Arthusreactie

Bij de Arthusreactie worden in situ antigeen/antilichaam-complexen gevormd na de intradermale injectie van een antigeen. Indien het dier/de patiënt eerder gesensibiliseerd was (circulerend antilichaam heeft), treedt een Arthusreactie op. Typisch voor de meeste mechanismen van type III-overgevoeligheid, manifesteert Arthus zich als lokale vasculitis ten gevolge van de afzetting van IgG-gebaseerde immuuncomplexen in de bloedvaten van de huid. Activatie van complement resulteert voornamelijk in splitsing van oplosbare complementproteïnen die C5a en C3a vormen, die de recrutering van PMN’s en lokale mestcel degranulatie activeren (waarvoor binding van het immuuncomplex aan FcγRIII nodig is), resulterend in een ontstekingsreactie. Verdere aggregatie van immuuncomplex-gerelateerde processen induceren een lokale fibrinoïde necrose met ischemie-verergerende trombose in de weefselvatwanden. Het eindresultaat is een gelokaliseerde zone van roodheid en verharding die typisch ongeveer een dag aanhoudt.

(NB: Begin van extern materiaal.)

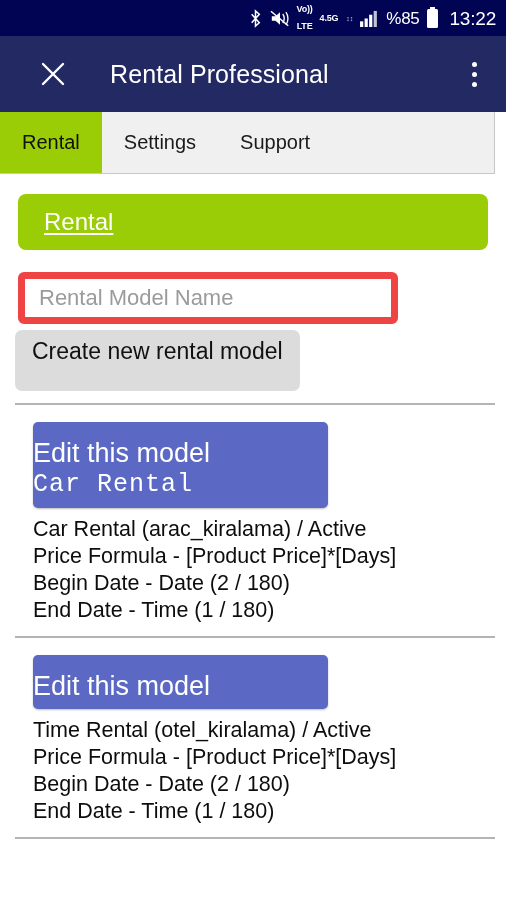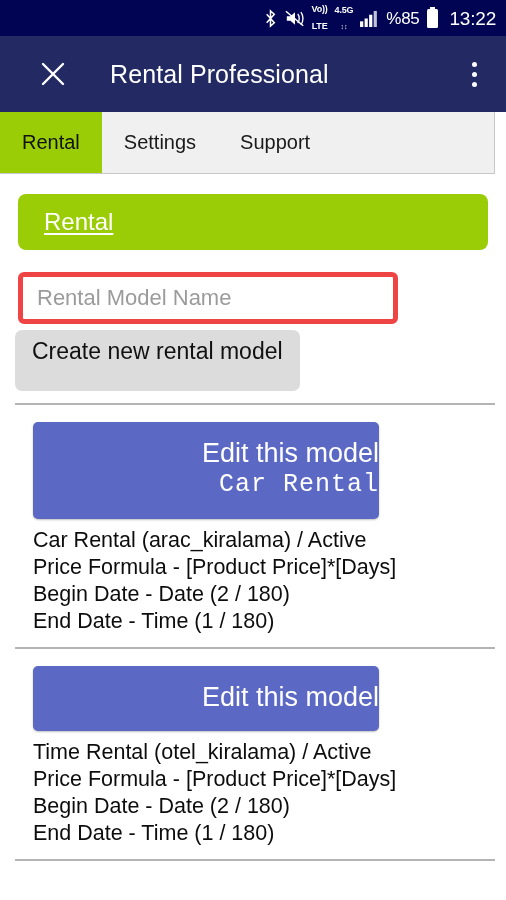"4.5G" .sb-4g { flex-direction: column -> row }
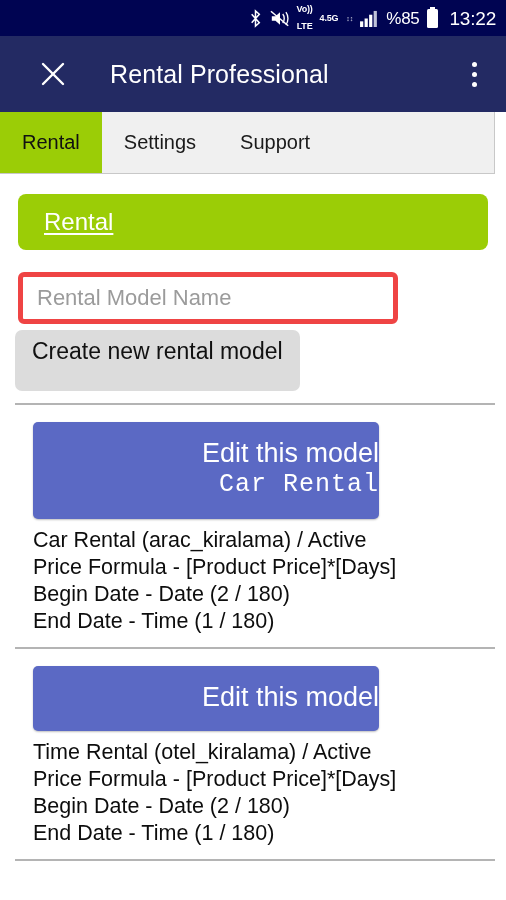"Rental Model Name" .text-input { border: 5px solid #ef4444 -> 7px solid #ef4444 }
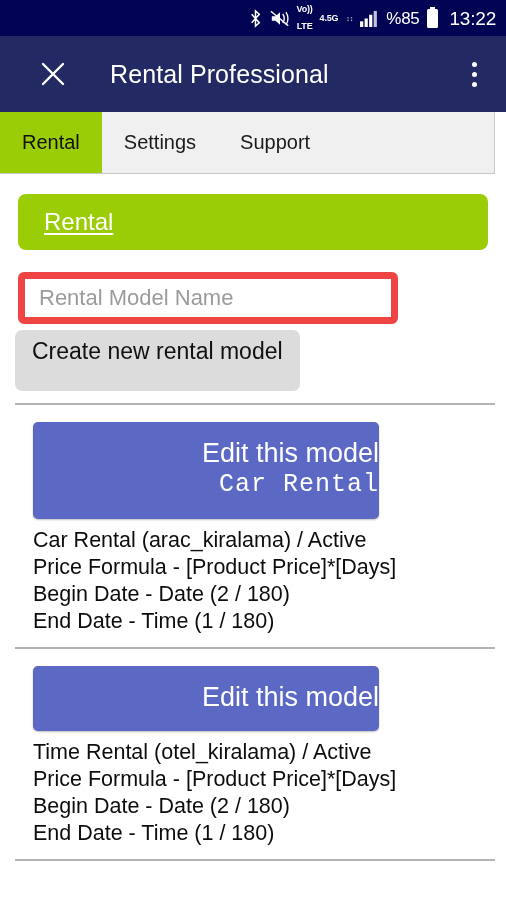"Edit this model" .edit-btn { padding: 16px 0 19px 0 -> 16px 0 8px 0; text-align: right -> left; width: 346px -> 295px }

Arthusreacties zijn zelden gemeld na vaccinaties die difterie- en tetanustoxoïd bevatten. De beschrijving van de CDC:

Arthusreacties (overgevoeligheidsreacties van het type III) worden zelden gemeld na vaccinatie en kunnen optreden na tetanustoxoïd- of difterietoxoïd-bevattende vaccins. Een Arthusreactie is een lokale vasculitis die gepaard gaat met afzetting van immuuncomplexen en activering van complement. Immuuncomplexen worden gevormd in de setting van hoge lokale concentratie van vaccinantigenen en hoge circulerende antilichaamconcentratie. Arthusreacties worden gekenmerkt door hevige pijn, zwelling, verharding, oedeem, bloeding, en soms door necrose. Deze symptomen en verschijnselen treden gewoonlijk 4-12 uur na de vaccinatie op. De ACIP heeft aanbevolen dat personen die een arthusreactie hebben doorgemaakt na een dosis tetanustoxoïd bevattend vaccin niet vaker dan om de 10 jaar Td krijgen, zelfs niet voor tetanusprofylaxe als onderdeel van wondbehandeling.